• Work instruction:
No pictures in the copy, please: retype all the records exactly.

━━ Entries provided

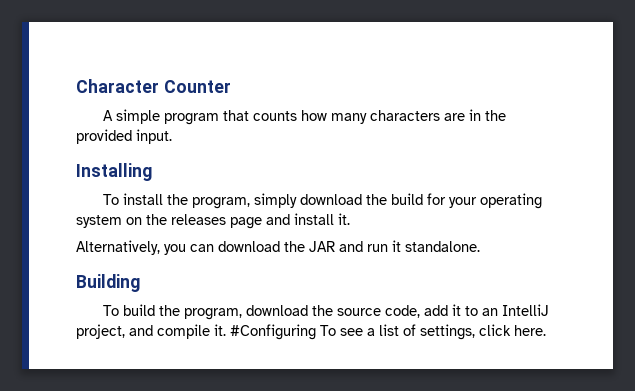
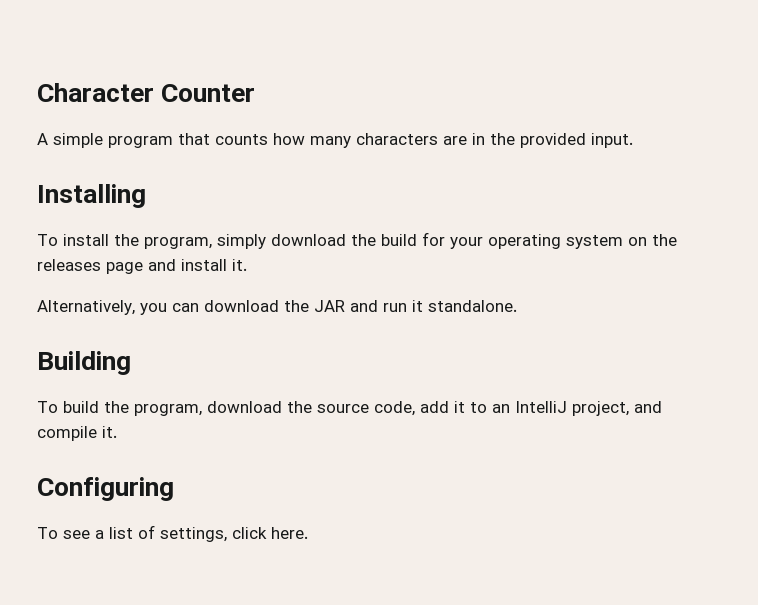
[230,324,316,340] #Configuring -> [37,477,174,501] // Configuring //

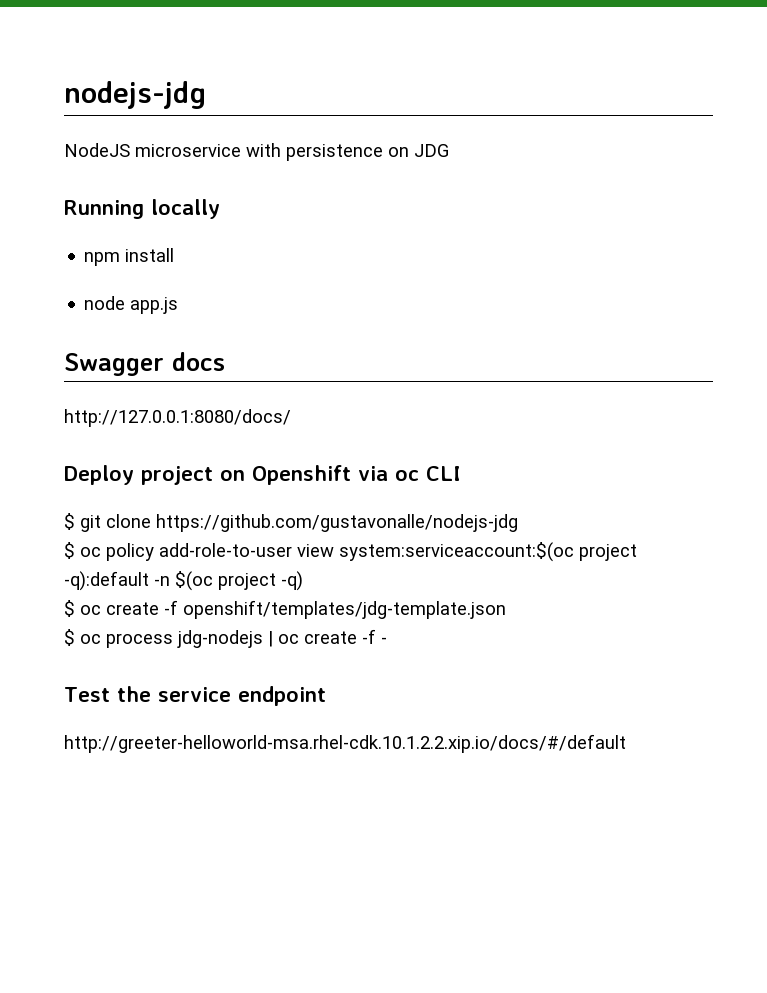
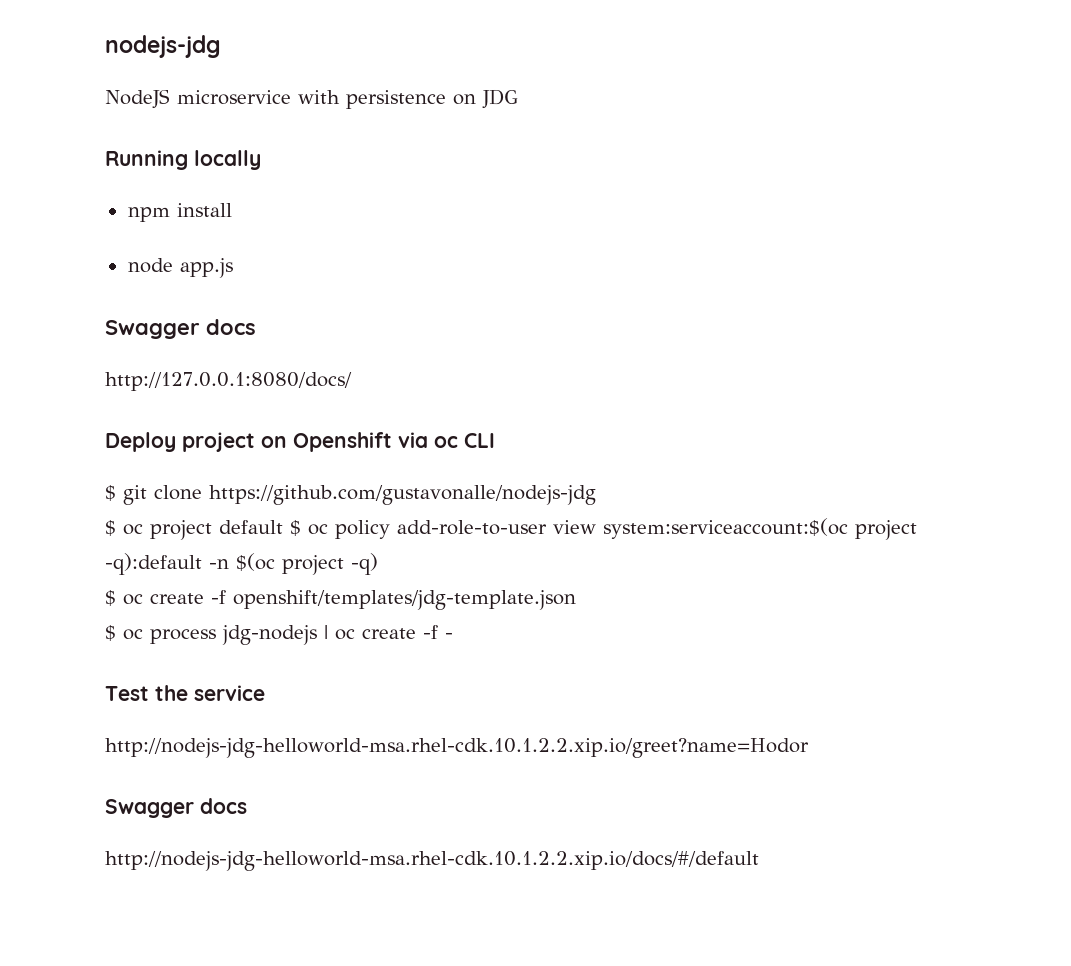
(101, 552) none -> [150,520,328,540] project default $ oc
[237,686,326,706] [64,734,626,753] endpoint // http://greeter-helloworld-msa.rhel-cdk.10.1.2.2.xip.io/docs/#/default -> [105,738,809,758] [105,798,247,818] [105,851,759,871] // http://nodejs-jdg-helloworld-msa.rhel-cdk.10.1.2.2.xip.io/greet?name=Hodor // Swagger docs // http://nodejs-jdg-helloworld-msa.rhel-cdk.10.1.2.2.xip.io/docs/#/default

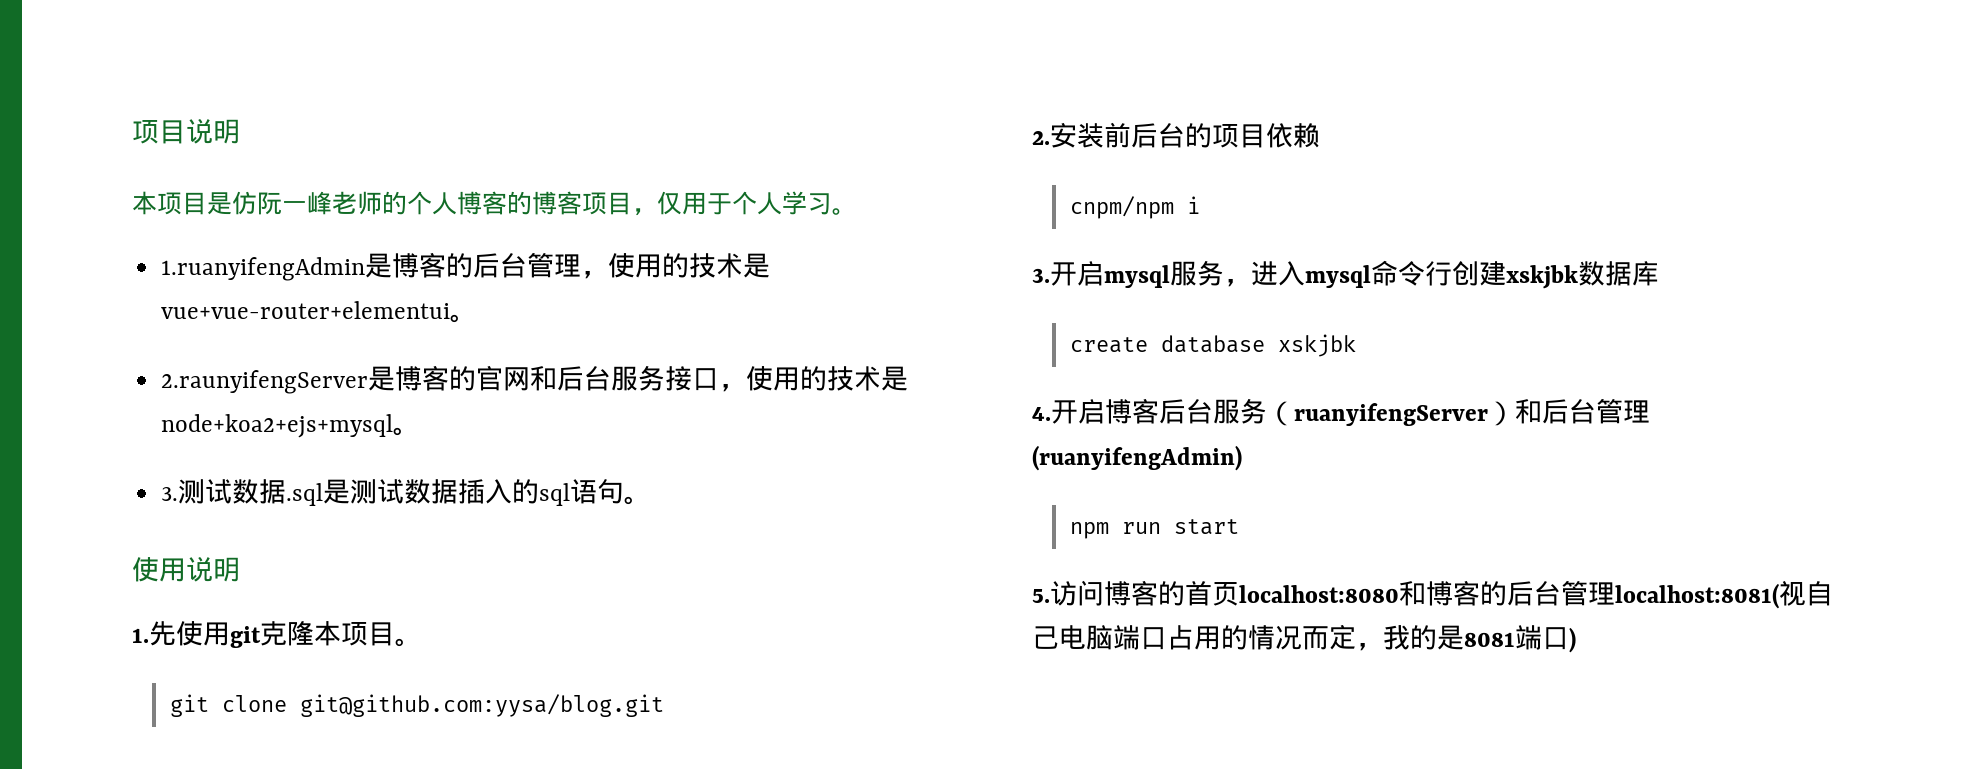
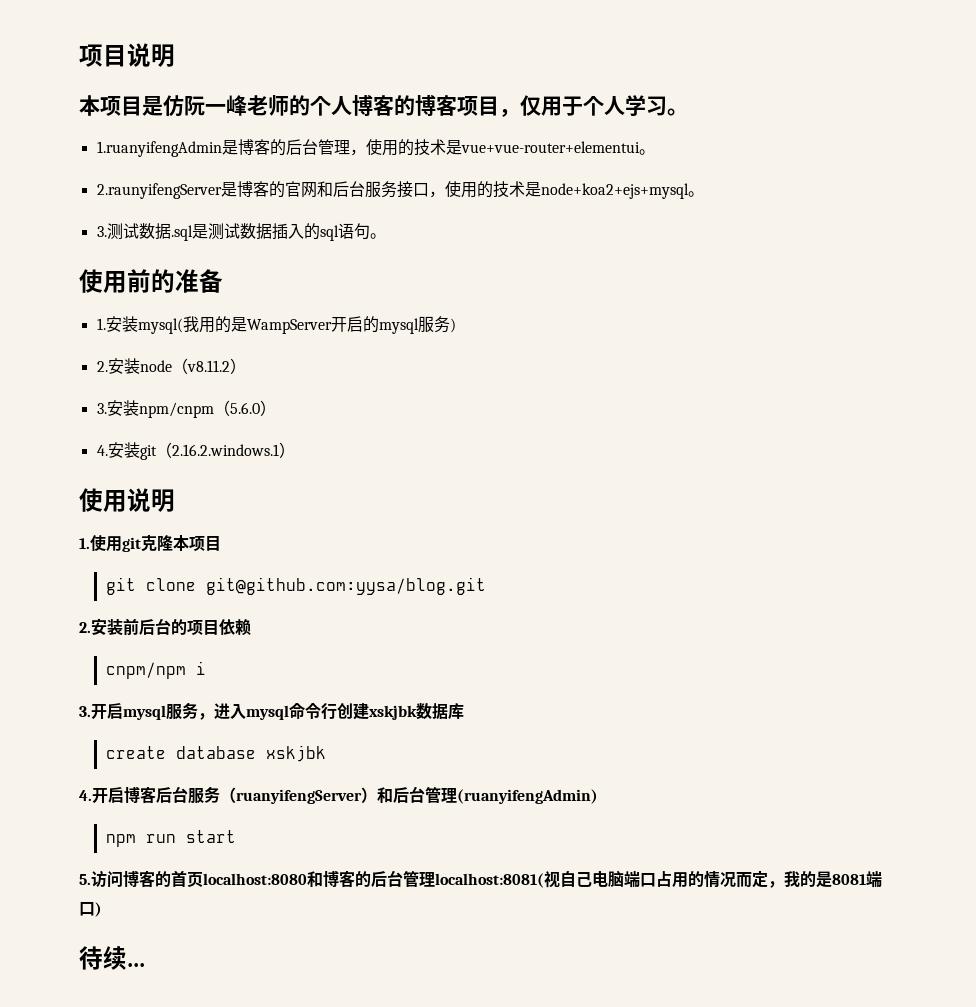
(652, 500) none -> [79,269,223,293] [96,316,456,334] [96,358,246,374] [96,400,276,418] [96,442,295,460] // 使用前的准备 // 1.安装mysql(我用的是WampServer开启的mysql服务) // 2.安装node（v8.11.2） // 3.安装npm/cnpm（5.6.0） // 4.安装git（2.16.2.windows.1）
[149,621,176,646] 先 -> (90, 543) none
[395,638,422,647] 。 -> (221, 543) none
(1576, 640) none -> [79,946,145,970] // 待续...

━━━━

• Finished task:
[230,324,316,340] #Configuring -> [37,477,174,501] // Configuring //

(101, 552) none -> [150,520,328,540] project default $ oc
[237,686,326,706] [64,734,626,753] endpoint // http://greeter-helloworld-msa.rhel-cdk.10.1.2.2.xip.io/docs/#/default -> [105,738,809,758] [105,798,247,818] [105,851,759,871] // http://nodejs-jdg-helloworld-msa.rhel-cdk.10.1.2.2.xip.io/greet?name=Hodor // Swagger docs // http://nodejs-jdg-helloworld-msa.rhel-cdk.10.1.2.2.xip.io/docs/#/default

(652, 500) none -> [79,269,223,293] [96,316,456,334] [96,358,246,374] [96,400,276,418] [96,442,295,460] // 使用前的准备 // 1.安装mysql(我用的是WampServer开启的mysql服务) // 2.安装node（v8.11.2） // 3.安装npm/cnpm（5.6.0） // 4.安装git（2.16.2.windows.1）
[149,621,176,646] 先 -> (90, 543) none
[395,638,422,647] 。 -> (221, 543) none
(1576, 640) none -> [79,946,145,970] // 待续...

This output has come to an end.